PROVIDED MATERIAL.
-=-=-
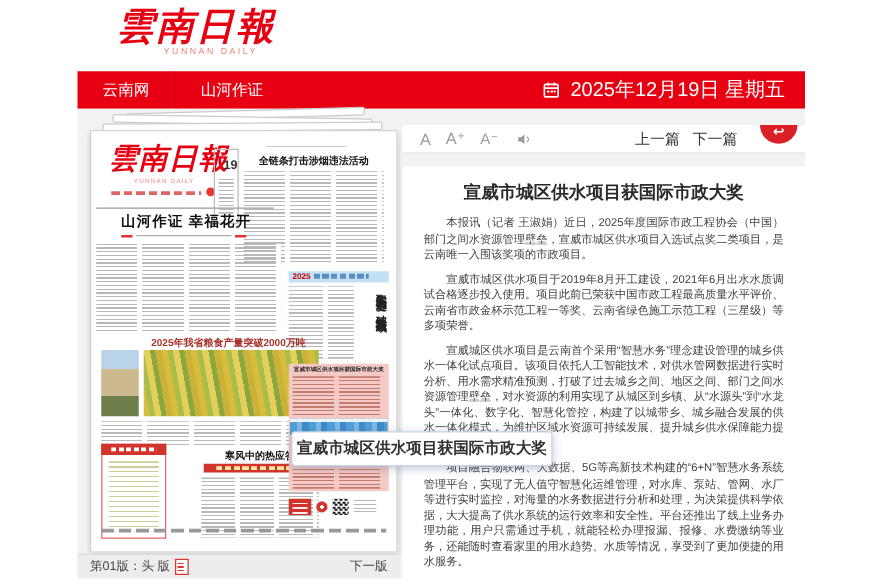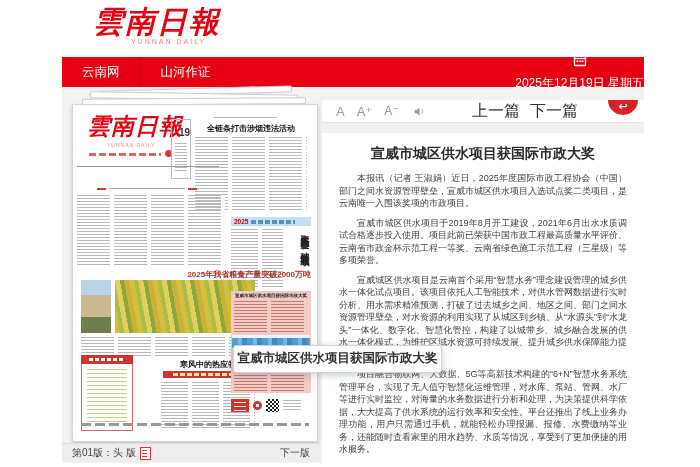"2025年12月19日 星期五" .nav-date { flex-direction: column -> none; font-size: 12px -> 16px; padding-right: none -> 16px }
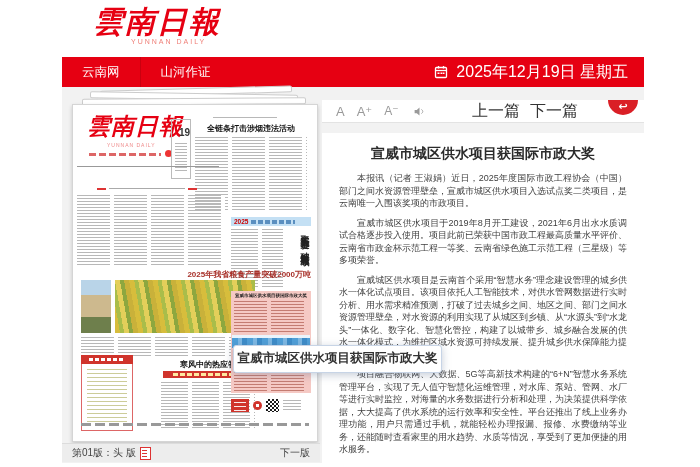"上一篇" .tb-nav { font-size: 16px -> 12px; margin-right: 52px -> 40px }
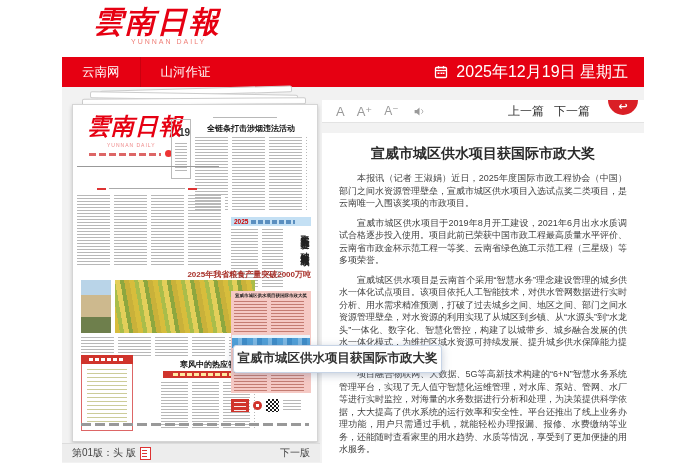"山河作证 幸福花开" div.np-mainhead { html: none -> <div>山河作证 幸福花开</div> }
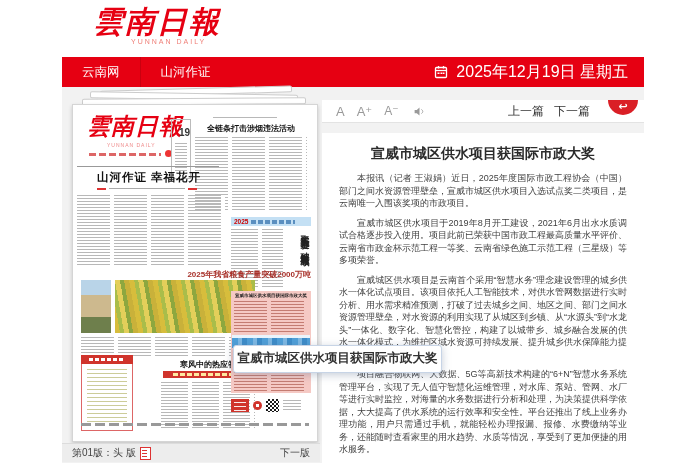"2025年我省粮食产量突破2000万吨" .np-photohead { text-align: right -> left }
-=-=-
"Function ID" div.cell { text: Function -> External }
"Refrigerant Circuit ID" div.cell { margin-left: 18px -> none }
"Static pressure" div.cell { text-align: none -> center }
-=-=-
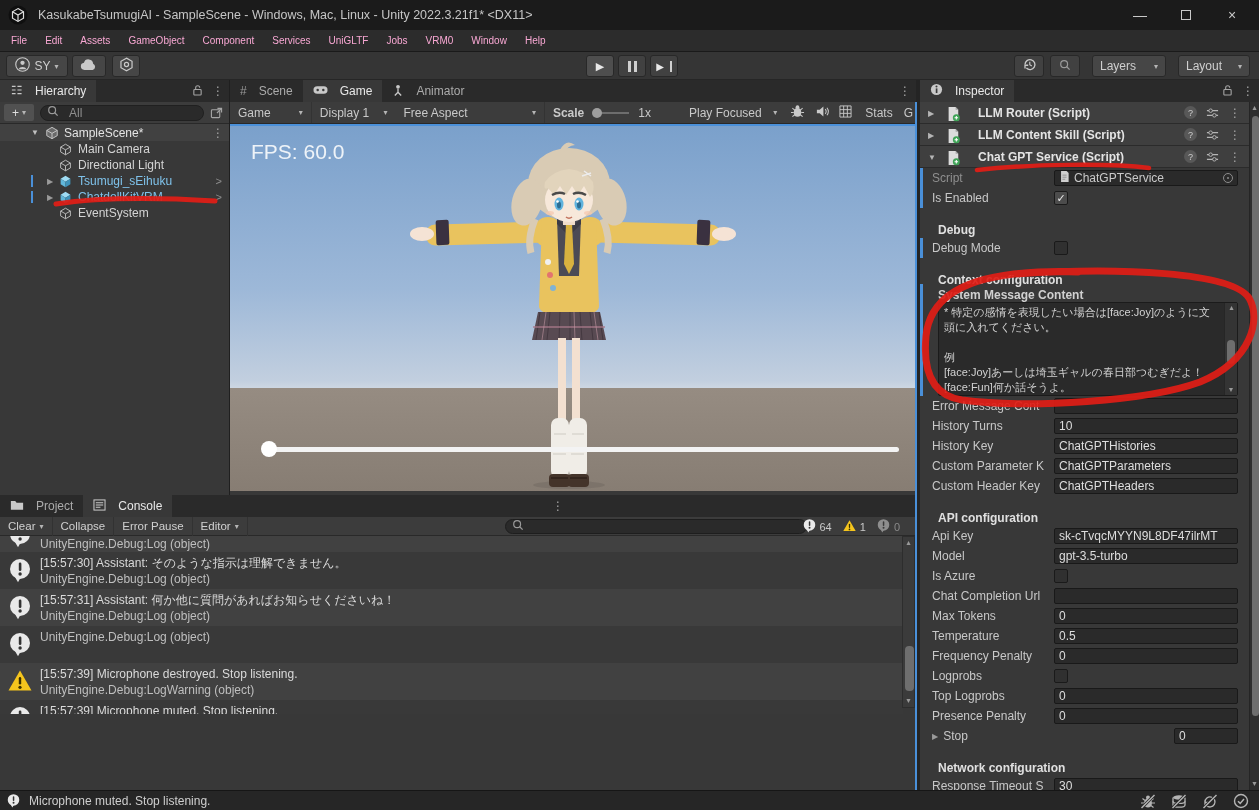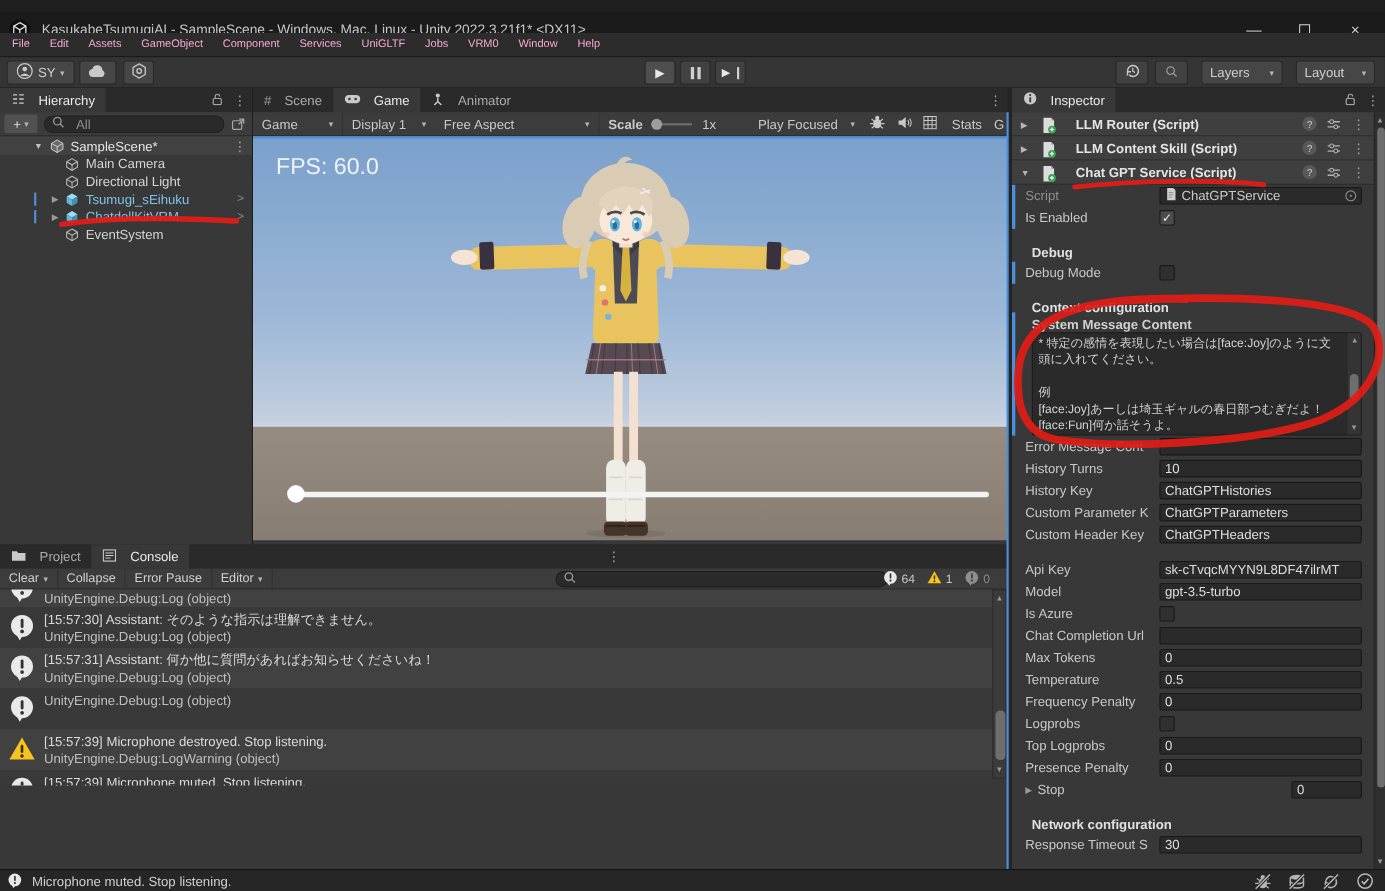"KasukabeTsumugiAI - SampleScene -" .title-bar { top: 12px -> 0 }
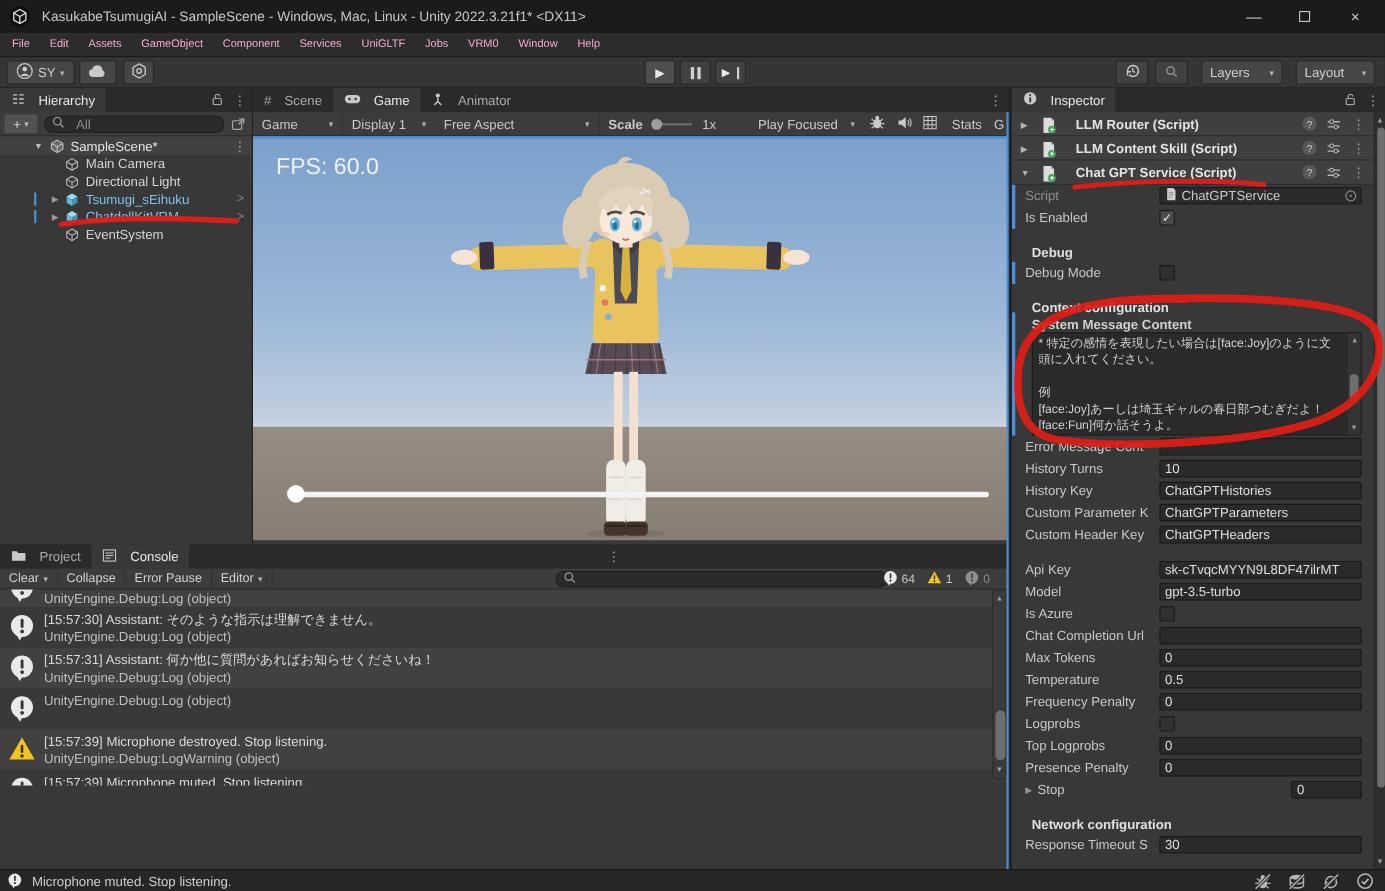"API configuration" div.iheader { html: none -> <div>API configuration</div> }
-=-=-
TASK ITEM.
Quote the lines above exactly, starting with the one that has "flex-direction: column ->" and ending with the one that has "text-align: right ->"; drop the pictures and include nothing else.

ANSWER BELOW.
"2025年12月19日 星期五" .nav-date { flex-direction: column -> none; font-size: 12px -> 16px; padding-right: none -> 16px }
"上一篇" .tb-nav { font-size: 16px -> 12px; margin-right: 52px -> 40px }
"山河作证 幸福花开" div.np-mainhead { html: none -> <div>山河作证 幸福花开</div> }
"2025年我省粮食产量突破2000万吨" .np-photohead { text-align: right -> left }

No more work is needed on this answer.